## The problem:
Word for word, output the data, with none of its pictures.

Content revision data:
--------

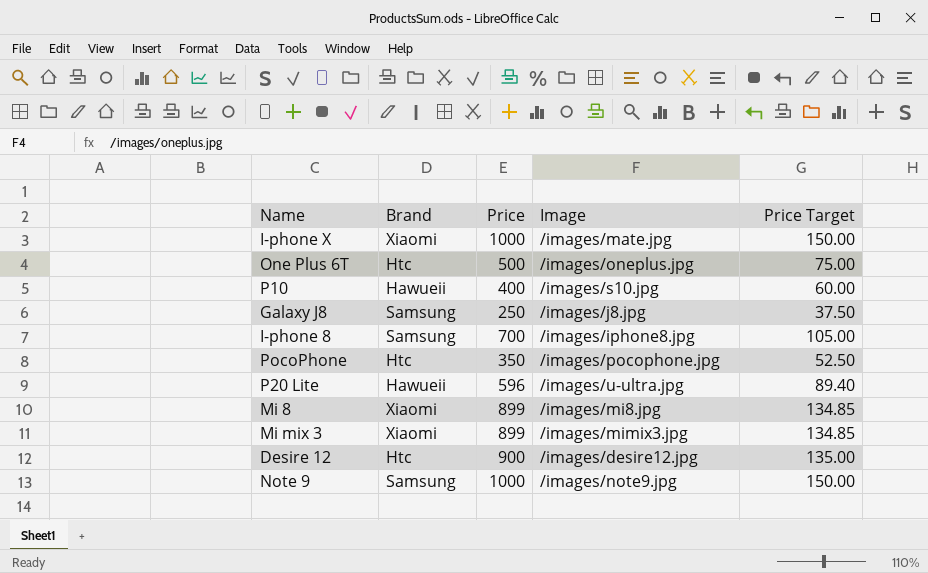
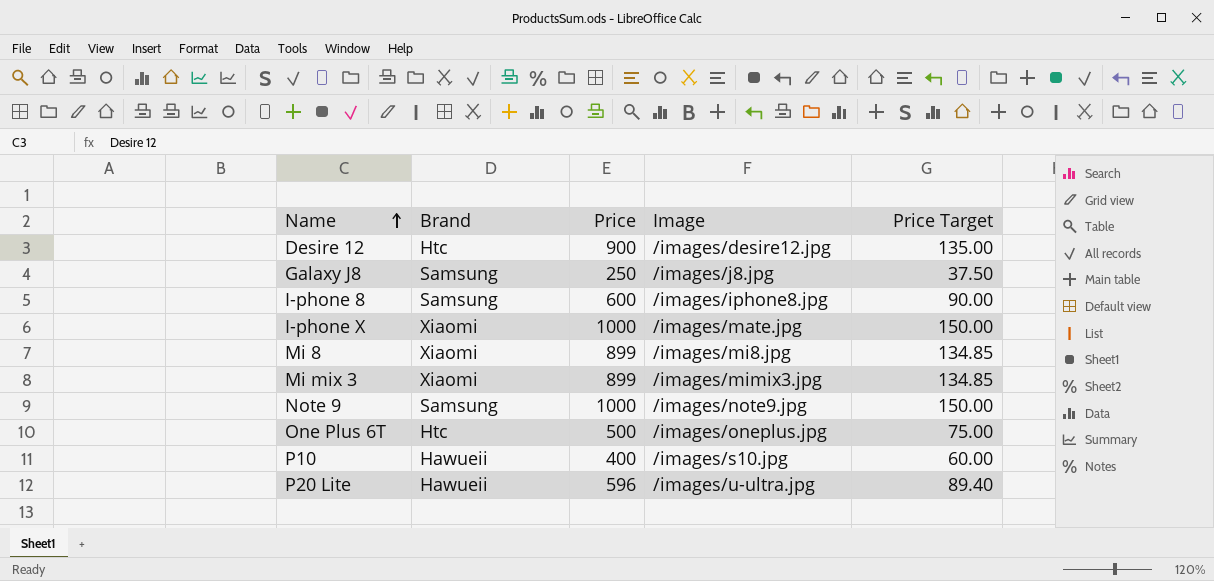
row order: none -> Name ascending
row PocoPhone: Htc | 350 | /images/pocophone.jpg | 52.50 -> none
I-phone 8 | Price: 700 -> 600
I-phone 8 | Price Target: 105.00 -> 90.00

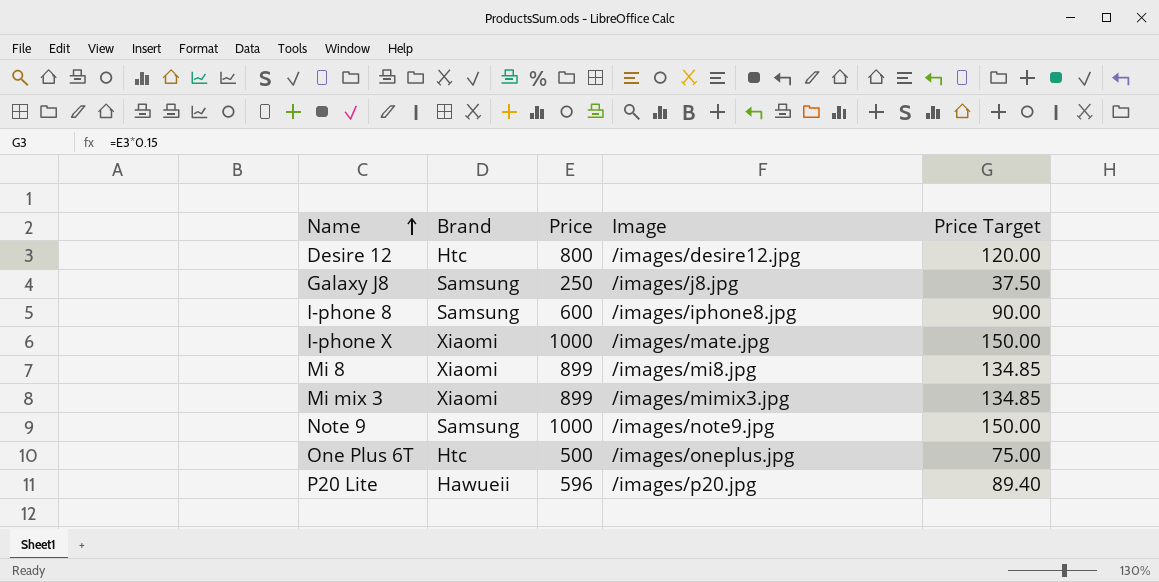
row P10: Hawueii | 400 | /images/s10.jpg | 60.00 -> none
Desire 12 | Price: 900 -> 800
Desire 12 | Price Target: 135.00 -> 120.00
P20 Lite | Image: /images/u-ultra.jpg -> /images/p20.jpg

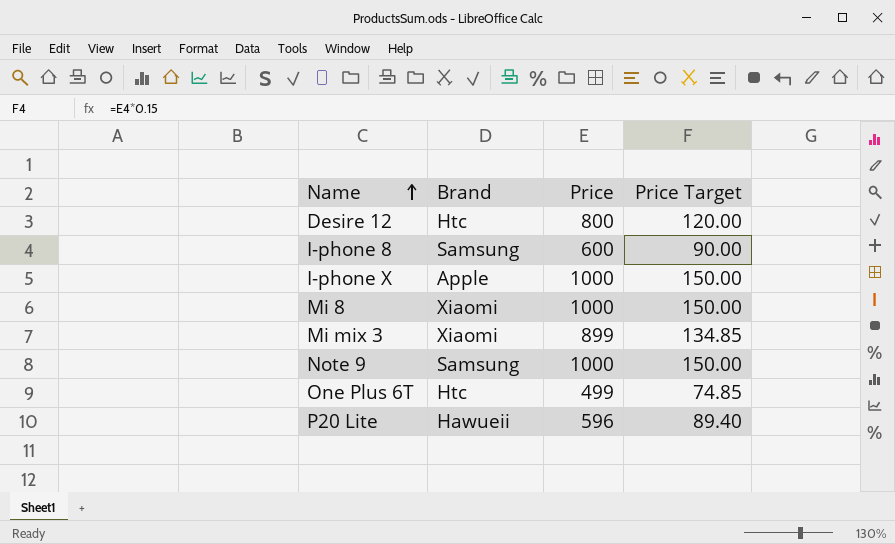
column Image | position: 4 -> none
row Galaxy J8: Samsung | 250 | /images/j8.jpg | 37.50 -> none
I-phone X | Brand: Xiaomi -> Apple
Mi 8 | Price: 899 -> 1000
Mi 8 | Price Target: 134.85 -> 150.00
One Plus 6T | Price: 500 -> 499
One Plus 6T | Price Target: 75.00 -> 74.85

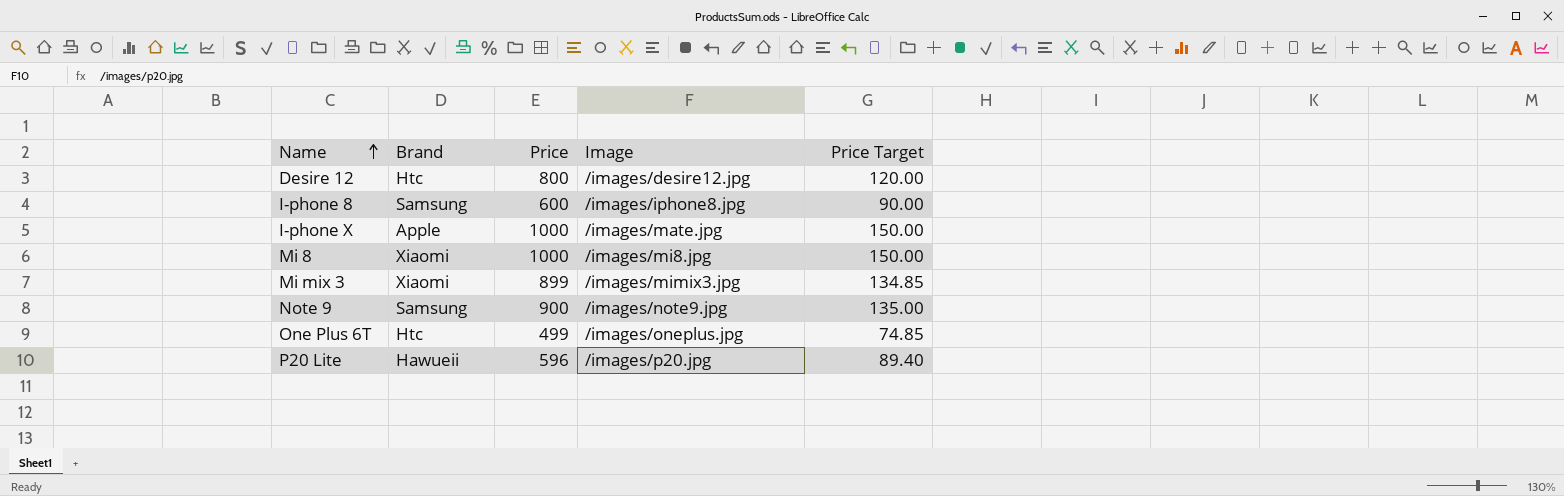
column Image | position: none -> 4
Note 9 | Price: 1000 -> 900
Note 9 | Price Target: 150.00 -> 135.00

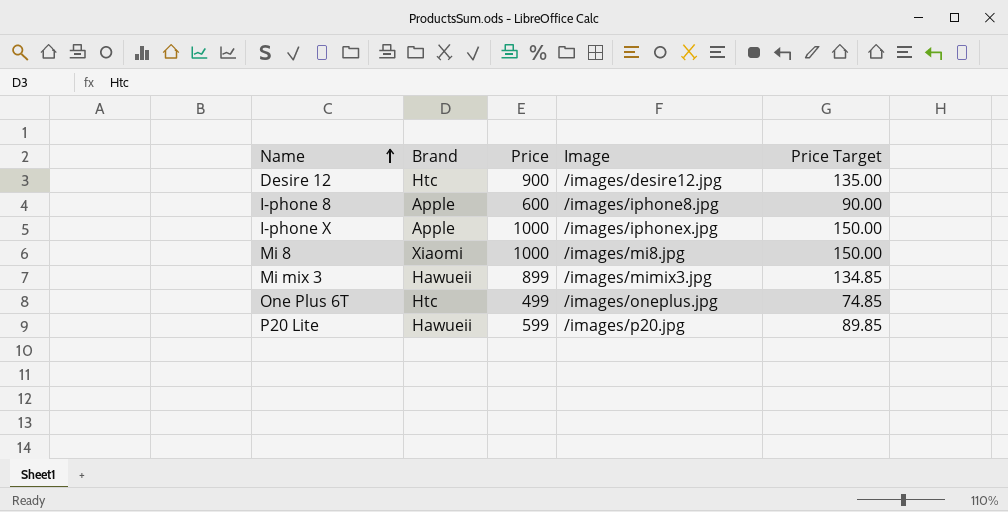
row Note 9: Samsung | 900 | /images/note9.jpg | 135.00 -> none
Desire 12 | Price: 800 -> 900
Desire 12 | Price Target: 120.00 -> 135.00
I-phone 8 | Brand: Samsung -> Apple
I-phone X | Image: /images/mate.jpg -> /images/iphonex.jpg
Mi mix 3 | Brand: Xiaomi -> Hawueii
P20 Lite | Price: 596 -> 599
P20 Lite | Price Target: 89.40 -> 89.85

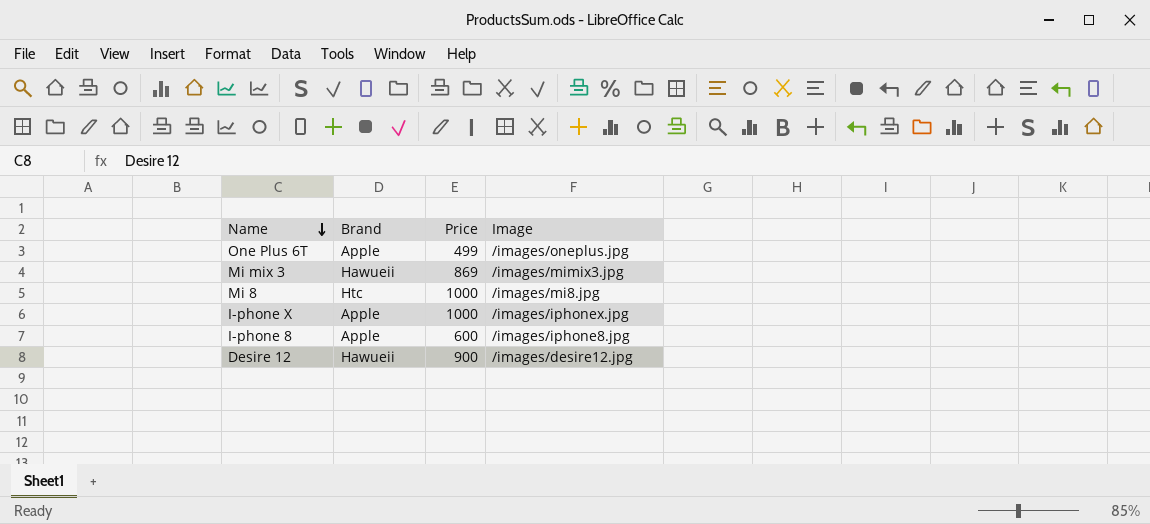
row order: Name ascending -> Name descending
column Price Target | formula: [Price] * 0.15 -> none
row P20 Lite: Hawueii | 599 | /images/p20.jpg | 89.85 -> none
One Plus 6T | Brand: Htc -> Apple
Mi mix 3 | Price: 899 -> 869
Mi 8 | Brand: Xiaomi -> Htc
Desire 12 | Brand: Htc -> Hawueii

--------

## The completed task:
row order: none -> Name ascending
row PocoPhone: Htc | 350 | /images/pocophone.jpg | 52.50 -> none
I-phone 8 | Price: 700 -> 600
I-phone 8 | Price Target: 105.00 -> 90.00

row P10: Hawueii | 400 | /images/s10.jpg | 60.00 -> none
Desire 12 | Price: 900 -> 800
Desire 12 | Price Target: 135.00 -> 120.00
P20 Lite | Image: /images/u-ultra.jpg -> /images/p20.jpg

column Image | position: 4 -> none
row Galaxy J8: Samsung | 250 | /images/j8.jpg | 37.50 -> none
I-phone X | Brand: Xiaomi -> Apple
Mi 8 | Price: 899 -> 1000
Mi 8 | Price Target: 134.85 -> 150.00
One Plus 6T | Price: 500 -> 499
One Plus 6T | Price Target: 75.00 -> 74.85

column Image | position: none -> 4
Note 9 | Price: 1000 -> 900
Note 9 | Price Target: 150.00 -> 135.00

row Note 9: Samsung | 900 | /images/note9.jpg | 135.00 -> none
Desire 12 | Price: 800 -> 900
Desire 12 | Price Target: 120.00 -> 135.00
I-phone 8 | Brand: Samsung -> Apple
I-phone X | Image: /images/mate.jpg -> /images/iphonex.jpg
Mi mix 3 | Brand: Xiaomi -> Hawueii
P20 Lite | Price: 596 -> 599
P20 Lite | Price Target: 89.40 -> 89.85

row order: Name ascending -> Name descending
column Price Target | formula: [Price] * 0.15 -> none
row P20 Lite: Hawueii | 599 | /images/p20.jpg | 89.85 -> none
One Plus 6T | Brand: Htc -> Apple
Mi mix 3 | Price: 899 -> 869
Mi 8 | Brand: Xiaomi -> Htc
Desire 12 | Brand: Htc -> Hawueii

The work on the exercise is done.